Was wird der Westen tun?

Abseits von Sanktionen bleiben den USA und der EU nicht allzu viele Möglichkeiten. Die Ukraine ist von einem Krieg betroffen, in den weder die USA noch die NATO direkt eingreifen können. Täten sie es doch, wäre ein Krieg mit Russland die Folge – der potenziell auch mit Atomwaffen ausgetragen werden könnte. Es wirkt so, als wäre der Westen in der Ukraine zum Zuschauen verdammt.

Gleichzeitig muss er sich den Vorwurf gefallen lassen, nicht für diesen Krisenfall vorgebaut zu haben. Der Versuch einer diplomatischen Lösung wäre zwar auf jeden Fall das bestmögliche Ergebnis gewesen, allerdings hätten die Verhandlungen auch scheitern können. Dass Vladimir Putin offenbar nicht mit ernsten Absichten verhandelt hat, wusste man vielleicht nicht, trotzdem hätte man sich auch auf das Scheitern der Verhandlungen einstellen müssen.

Und Europa?

Europa ist jetzt dazu angehalten, die nächsten potenziellen Krisenherde in den Blick zu nehmen.

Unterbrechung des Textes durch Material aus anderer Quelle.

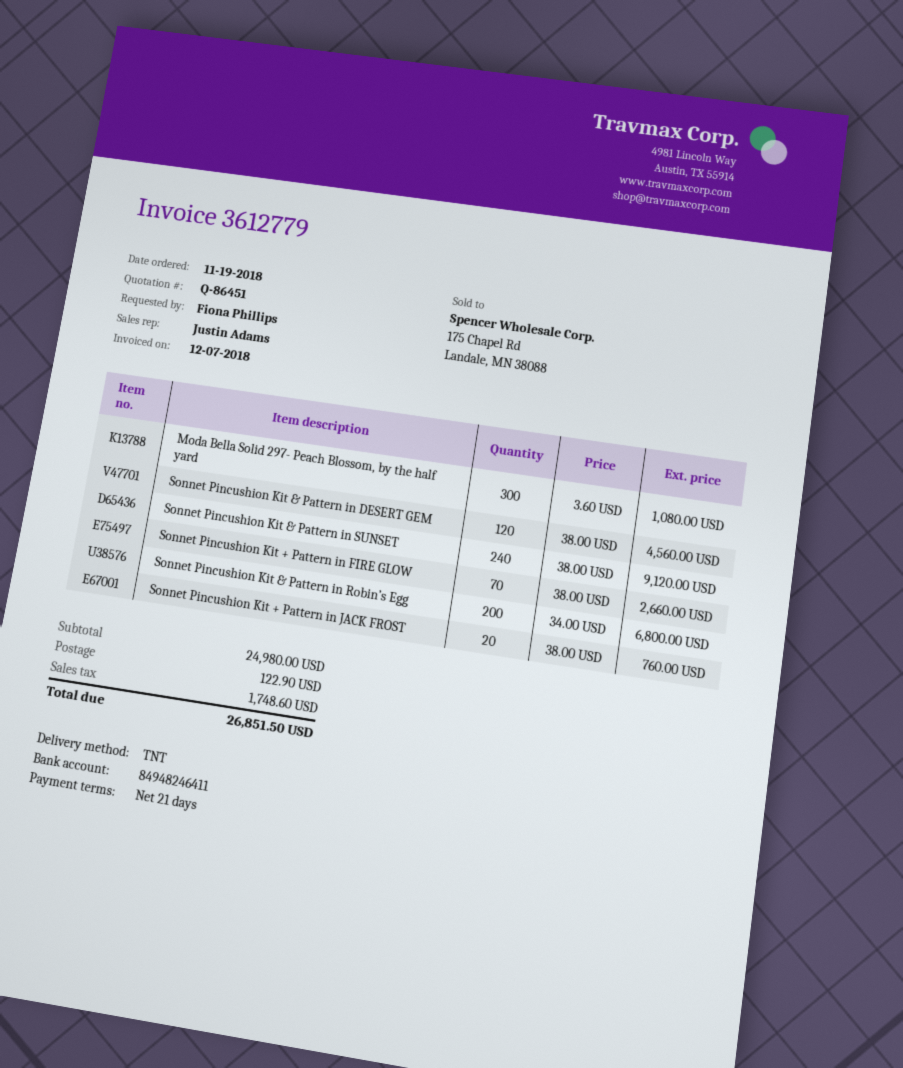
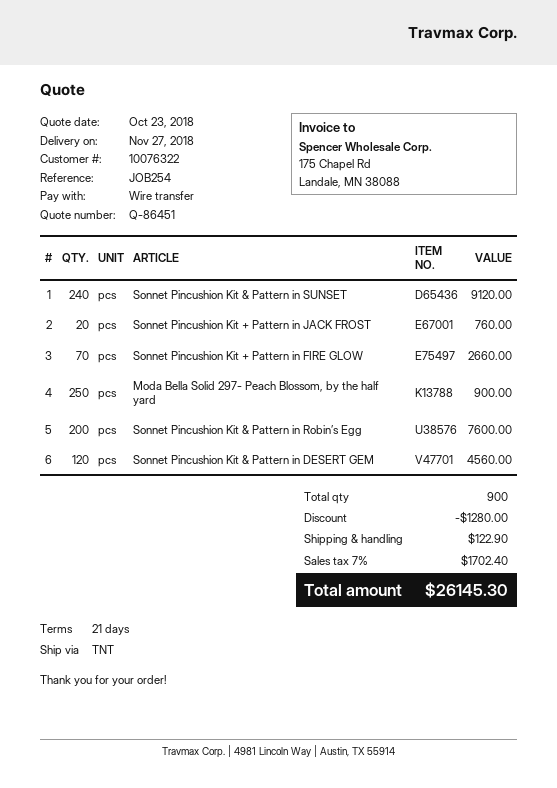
Moda Bella Solid 297- Peach Blossom, by the half yard: 300 for 1080.00 -> 250 for 900.00
Sonnet Pincushion Kit & Pattern in Robin’s Egg: 200 for 6800.00 -> 200 for 7600.00
discount: none -> 1280.00
tax: 1748.60 -> 1702.40
total: 26851.50 -> 26145.30

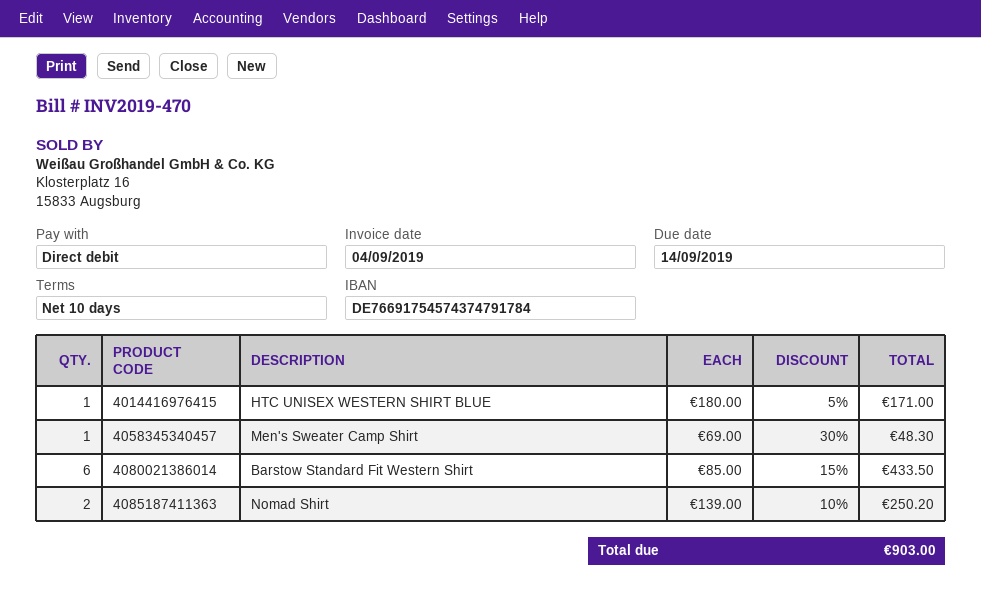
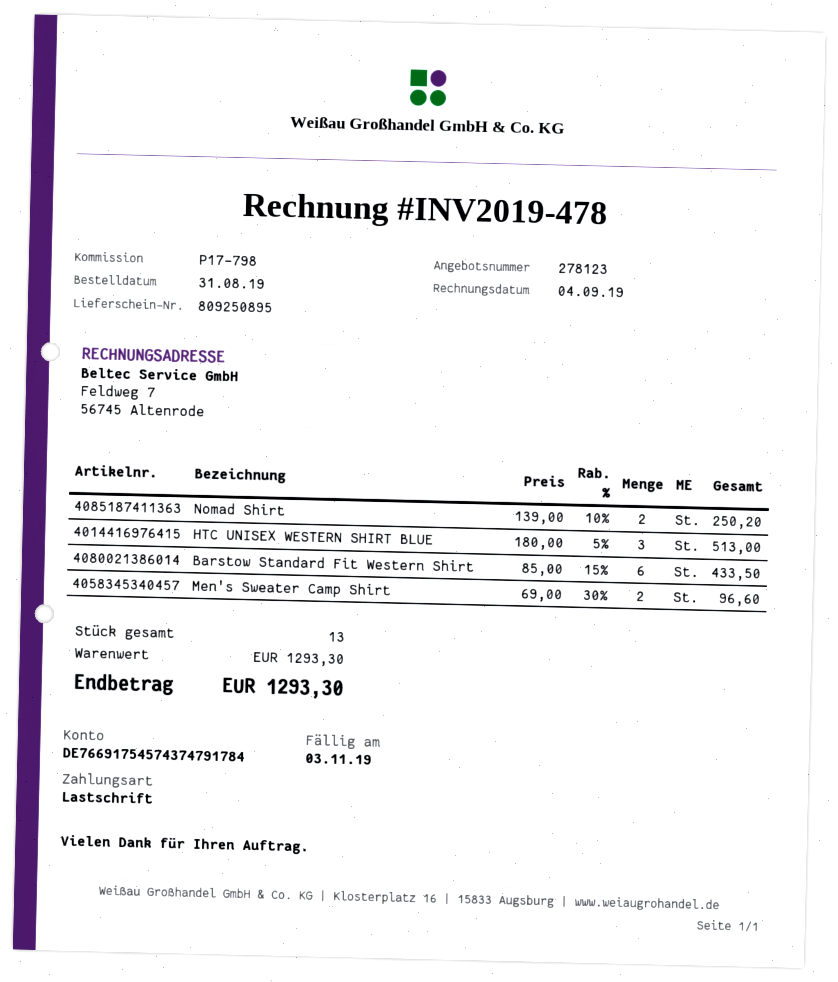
invoice number: INV2019-470 -> INV2019-478
due date: 2019-09-14 -> 2019-11-03
HTC UNISEX WESTERN SHIRT BLUE: 1 x 180.00 - 5% = 171.00 -> 3 x 180.00 - 5% = 513.00
Men's Sweater Camp Shirt: 1 x 69.00 - 30% = 48.30 -> 2 x 69.00 - 30% = 96.60
total: 903.00 -> 1293.30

Bosnien und Herzegowina, das Baltikum und möglicherweise die Konfliktlinie Armenien und Azerbaijan. Verschiedene Akteur:innen werden jetzt versuchen, die Lage auszunutzen.

Auf jeden Fall muss Europa jetzt tätig werden, um seine außen- und sicherheitspolitische Handlungsfähigkeit zu verbessern und diplomatisches Gewicht zu erlangen. Wir müssen in die Lage versetzt werden, Krisen frühzeitig zu erkennen und wenn möglich zu lösen. Auch Österreich ist hier gefragt. Die Vorschläge der Sozialdemokratie für eine Reform der Sicherheitsarchitektur der Republik liegen auf dem Tisch: ein gesamtstaatliches Lagezentrum, eine Krisenkoordinationsstelle im Bundeskanzleramt und eine bessere finanzielle und materielle Ausstattung des Österreichischen Bundesheeres. Doch auch Österreich muss sich der Debatte stellen, was wir künftig in welcher Form im Rahmen der Europäischen Union tun wollen.

Distanz Bregenz-Wien 500 Km
Distanz Wien-Ukraine 440 Km
Die Ukraine ist in unmittelbarer Nähe. Dieser Krieg betrifft uns alle.

[1] vielfältige Arten der Kriegsführung wie z.B. Verbreiten von Fake-News, staatliche Hacker-Angriffe, usw.